**REQUIRED ACTION**
Copy the entries below word for word, minus the pictures.

**INFORMATION**
━━━━━━━━━━

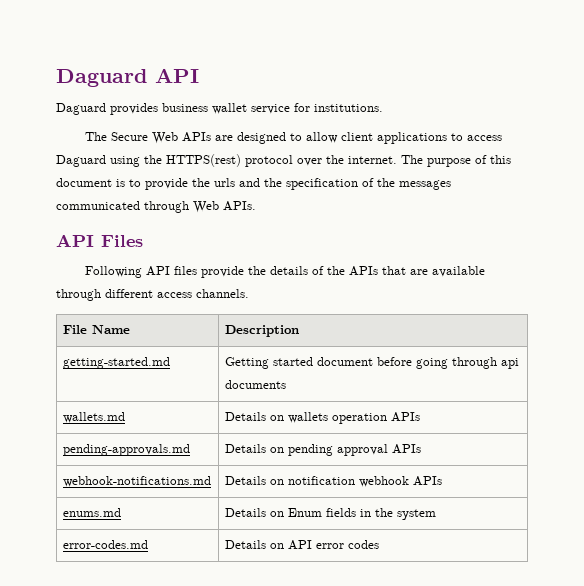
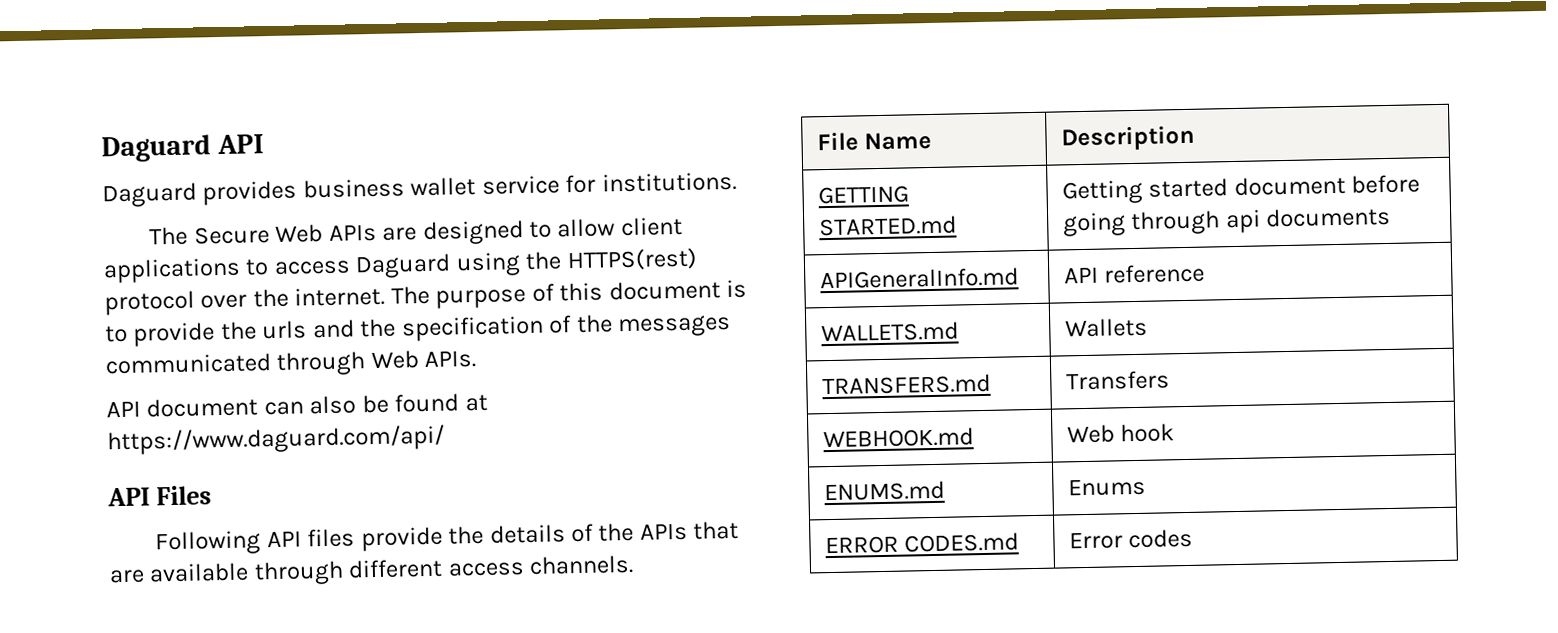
(256, 206) none -> [106,393,488,418] [107,424,445,456] // API document can also be found at https://www.daguard.com/api/
[62,357,170,369] getting-started.md -> [817,185,909,205] [818,215,957,237] GETTING STARTED.md
[62,412,125,423] [224,412,420,424] [62,444,190,456] [224,444,421,456] [62,476,211,487] [224,476,442,487] [62,508,121,517] [224,508,436,520] [62,540,148,549] [224,540,344,550] wallets.md | Details on wallets operation APIs // pending-approvals.md | Details on pending approval APIs // webhook-notifications.md | Details on notification webhook APIs // enums.md | Details on Enum fields in the system // error-codes.md | Details on API error -> [819,267,1019,290] [1063,263,1206,284] [820,321,959,343] [1064,317,1148,338] [821,373,991,396] [1065,370,1170,391] [822,427,974,449] [1066,423,1176,444] [823,480,945,502] [1067,477,1146,497] [824,532,1020,555] [1068,531,1123,550] APIGeneralInfo.md | API reference // WALLETS.md | Wallets // TRANSFERS.md | Transfers // WEBHOOK.md | Web hook // ENUMS.md | Enums // ERROR CODES.md | Error

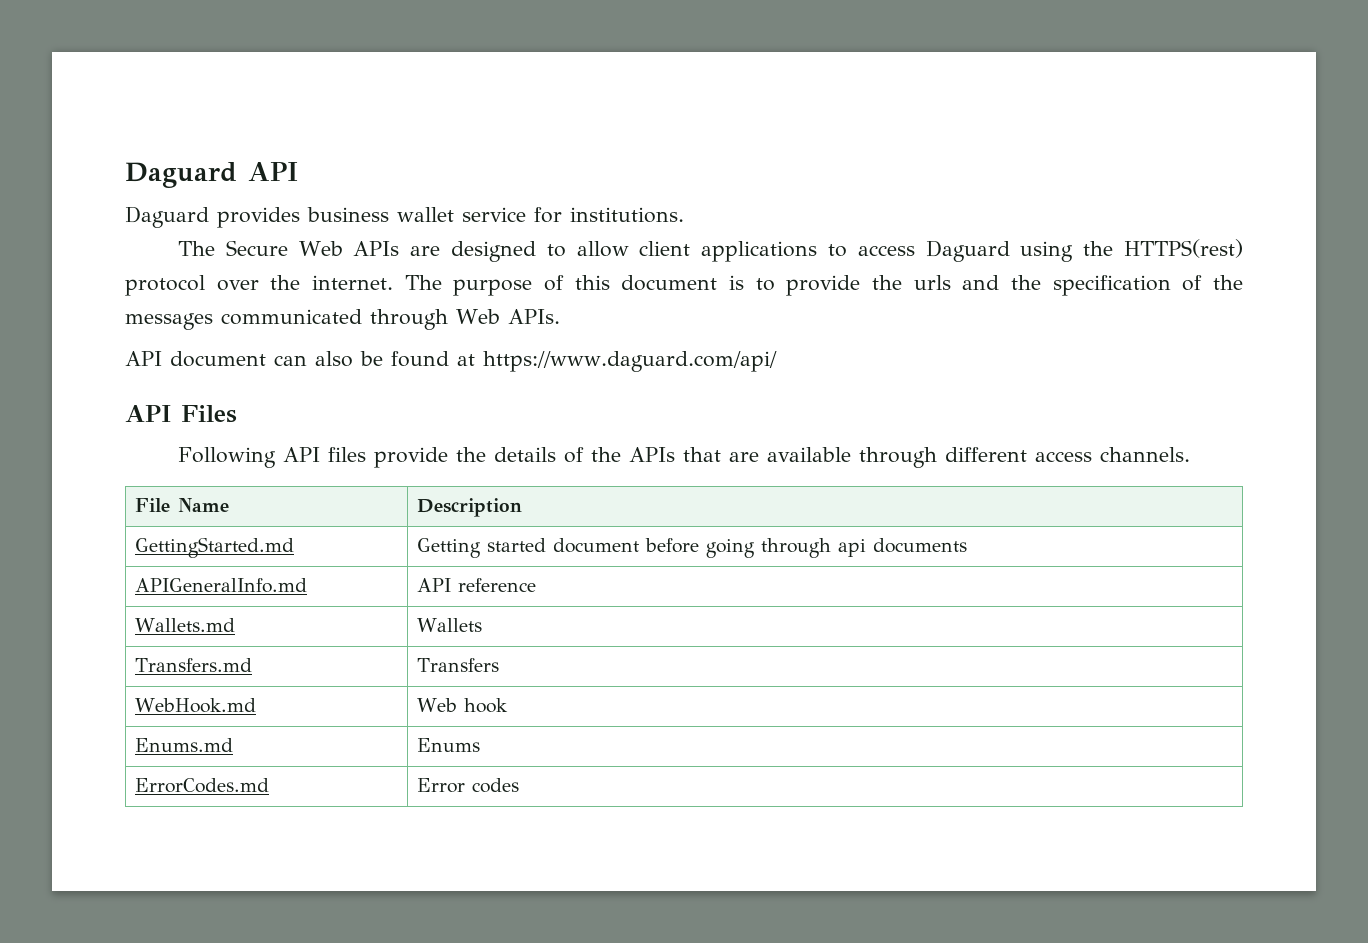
[817,185,909,205] [818,215,957,237] GETTING STARTED.md -> [134,537,294,558] GettingStarted.md
[820,321,959,343] WALLETS.md -> [134,618,235,632] Wallets.md
[821,373,991,396] TRANSFERS.md -> [134,658,252,672] Transfers.md
[822,427,974,449] WEBHOOK.md -> [134,698,256,713] WebHook.md
[823,480,945,502] ENUMS.md -> [134,738,233,752] Enums.md
[824,532,1020,555] ERROR CODES.md -> [134,778,269,793] ErrorCodes.md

━━━━━━━━━━

**TASK SOLUTION**
(256, 206) none -> [106,393,488,418] [107,424,445,456] // API document can also be found at https://www.daguard.com/api/
[62,357,170,369] getting-started.md -> [817,185,909,205] [818,215,957,237] GETTING STARTED.md
[62,412,125,423] [224,412,420,424] [62,444,190,456] [224,444,421,456] [62,476,211,487] [224,476,442,487] [62,508,121,517] [224,508,436,520] [62,540,148,549] [224,540,344,550] wallets.md | Details on wallets operation APIs // pending-approvals.md | Details on pending approval APIs // webhook-notifications.md | Details on notification webhook APIs // enums.md | Details on Enum fields in the system // error-codes.md | Details on API error -> [819,267,1019,290] [1063,263,1206,284] [820,321,959,343] [1064,317,1148,338] [821,373,991,396] [1065,370,1170,391] [822,427,974,449] [1066,423,1176,444] [823,480,945,502] [1067,477,1146,497] [824,532,1020,555] [1068,531,1123,550] APIGeneralInfo.md | API reference // WALLETS.md | Wallets // TRANSFERS.md | Transfers // WEBHOOK.md | Web hook // ENUMS.md | Enums // ERROR CODES.md | Error

[817,185,909,205] [818,215,957,237] GETTING STARTED.md -> [134,537,294,558] GettingStarted.md
[820,321,959,343] WALLETS.md -> [134,618,235,632] Wallets.md
[821,373,991,396] TRANSFERS.md -> [134,658,252,672] Transfers.md
[822,427,974,449] WEBHOOK.md -> [134,698,256,713] WebHook.md
[823,480,945,502] ENUMS.md -> [134,738,233,752] Enums.md
[824,532,1020,555] ERROR CODES.md -> [134,778,269,793] ErrorCodes.md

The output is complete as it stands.